[Web page edit records]
■ ■ ■ ■

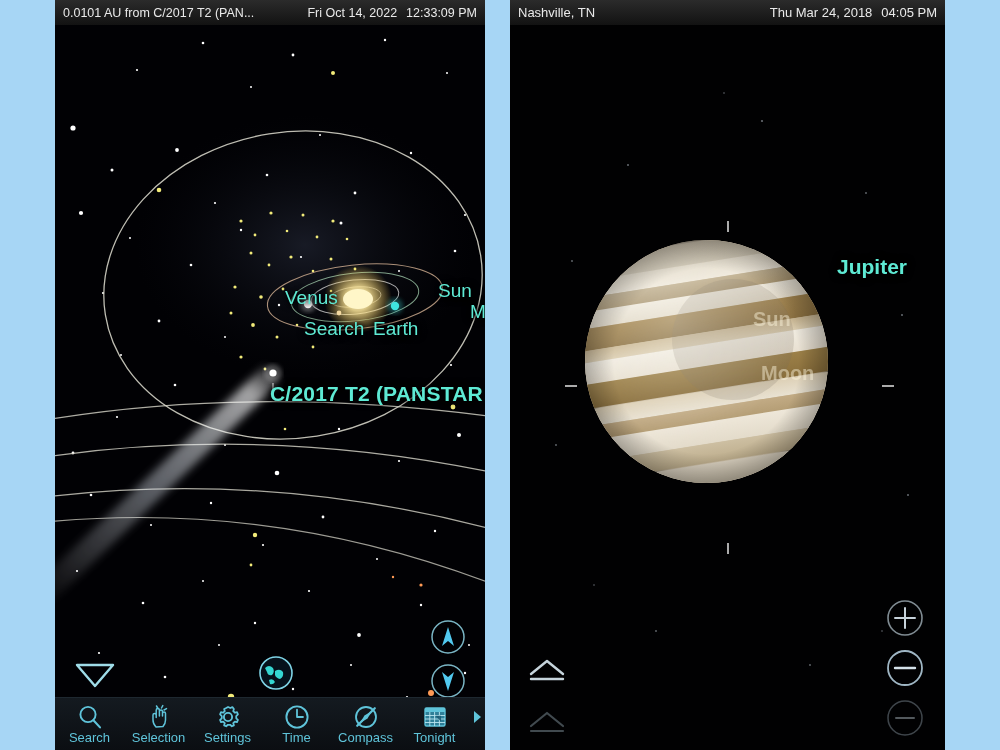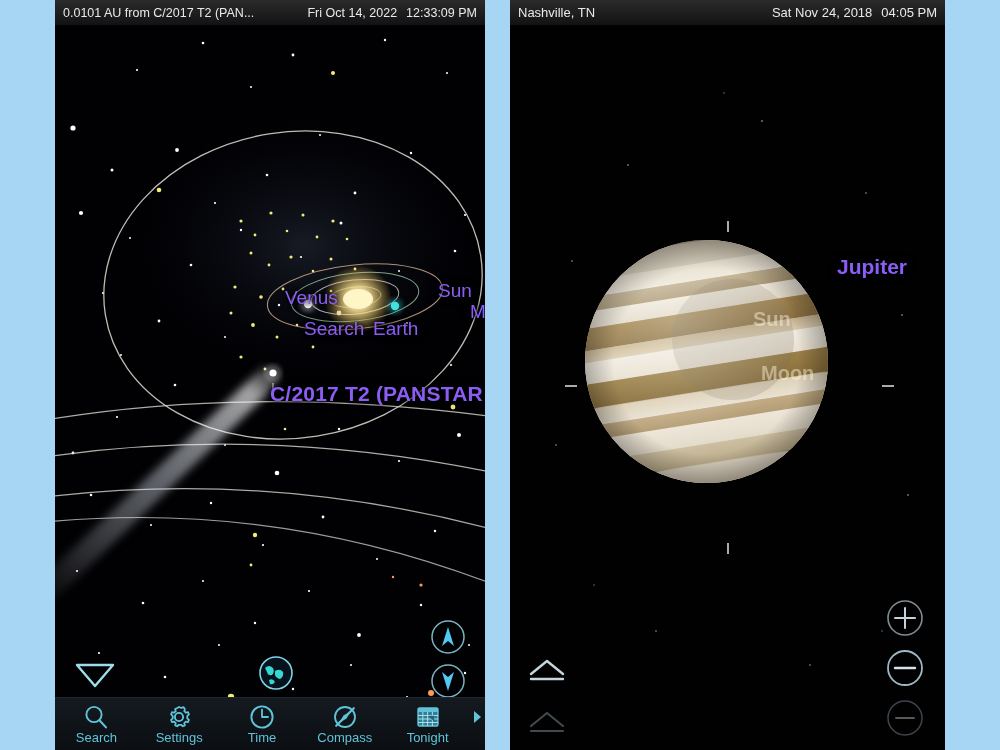--- a/index.html
+++ b/index.html
@@ -43,21 +43,21 @@
   .sky {
     position:absolute; top:25px; left:0; right:0; bottom:0;
     background:#010103;
     overflow:hidden;
   }
   .skysvg { position:absolute; inset:0; width:100%; height:100%; display:block; }
 
   
   .sky-label {
     position:absolute;
-    color:#8b5cf6;
+    color:#5eead4;
     font-size:19px;
     text-shadow:0 0 4px #000, 0 0 8px #000;
     white-space:nowrap;
     pointer-events:none;
     z-index:12;
   }
   .sky-label.bold { font-weight:bold; font-size:21px; letter-spacing:.2px; }
   .sky-label.jupiter { font-weight:bold; font-size:21px; }
 
   #lbl-venus   { left:230px; top:262px; }
@@ -375,20 +375,29 @@
   <div class="toolbar">
 
     <div class="tb-item">
       <svg class="tb-icon" viewBox="0 0 26 26">
         <circle cx="11" cy="10.5" r="7.6" fill="none" stroke="#5fc4da" stroke-width="1.9"></circle>
         <line x1="16.4" y1="16.2" x2="23" y2="23.4" stroke="#5fc4da" stroke-width="2.1" stroke-linecap="round"></line>
       </svg>
       <span class="tb-label">Search</span>
     </div>
 
+    <div class="tb-item">
+      <svg class="tb-icon" viewBox="0 0 26 26">
+        <path d="M10 23 q-3 -3 -3 -7 l0 -5 q0 -1.6 1.6 -1.6 q1.6 0 1.6 1.6 l0 2.6 l0 -7.4 q0 -1.6 1.6 -1.6 q1.6 0 1.6 1.6 l0 5.8 l0 -4.4 q0 -1.6 1.6 -1.6 q1.5 0 1.5 1.6 l0 4.4 l0 -2.6 q0 -1.5 1.5 -1.5 q1.5 0 1.5 1.5 l0 6.6 q0 4 -2.6 6.6 Z" fill="none" stroke="#5fc4da" stroke-width="1.5" stroke-linejoin="round"></path>
+        <line x1="12" y1="4.5" x2="10.5" y2="2" stroke="#5fc4da" stroke-width="1.5" stroke-linecap="round"></line>
+        <line x1="15.5" y1="4" x2="16.8" y2="1.6" stroke="#5fc4da" stroke-width="1.5" stroke-linecap="round"></line>
+        <line x1="18" y1="6" x2="20.5" y2="4.6" stroke="#5fc4da" stroke-width="1.5" stroke-linecap="round"></line>
+      </svg>
+      <span class="tb-label">Selection</span>
+    </div>
 
     <div class="tb-item">
       <svg class="tb-icon" viewBox="0 0 26 26">
         <g fill="none" stroke="#5fc4da" stroke-width="1.9" stroke-linejoin="round">
           <path d="M13 2.6 l2.4 1.1 l2.2 -1 l1.6 2 l-0.7 2.3 l1.7 1.7 l2.3 -0.6 l1 2.4 l-1.8 1.7 l0 2.4 l1.8 1.7 l-1 2.4 l-2.3 -0.6 l-1.7 1.7 l0.7 2.3 l-2.2 1 l-1.8 -1.6 l-2.4 0 l-1.8 1.6 l-2.2 -1 l0.7 -2.3 l-1.7 -1.7 l-2.3 0.6 l-1 -2.4 l1.8 -1.7 l0 -2.4 l-1.8 -1.7 l1 -2.4 l2.3 0.6 l1.7 -1.7 l-0.7 -2.3 l2.2 -1 Z" transform="scale(.94) translate(.9,.6)"></path>
           <circle cx="13" cy="13" r="4.1"></circle>
         </g>
       </svg>
       <span class="tb-label">Settings</span>
     </div>
@@ -433,21 +442,21 @@
       </svg>
     </div>
   </div>
 </div>
 
 <div class="phone" id="phone-right">
 
   <div class="statusbar">
     <span class="sb-left">Nashville, TN</span>
     <span class="sb-spacer"></span>
-    <span class="sb-date">Sat Nov 24, 2018</span>
+    <span class="sb-date">Thu Mar 24, 2018</span>
     <span class="sb-time">04:05 PM</span>
   </div>
 
   <div class="sky" id="sky-right">
     <svg class="skysvg" viewBox="0 0 435 725" preserveAspectRatio="none">
       <rect x="0" y="0" width="435" height="725" fill="#010102"></rect>
       <g fill="#b9c2cc" opacity=".55">
         <circle cx="118" cy="140" r="1.0"></circle>
           <circle cx="252" cy="96" r="1.1"></circle>
         <circle cx="356" cy="168" r="0.9"></circle>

■ ■ ■ ■

**What the exercise asks**
Where a line of the records has the string "font", copy that line.

**Output for this task**
     font-size:19px;
   .sky-label.bold { font-weight:bold; font-size:21px; letter-spacing:.2px; }
   .sky-label.jupiter { font-weight:bold; font-size:21px; }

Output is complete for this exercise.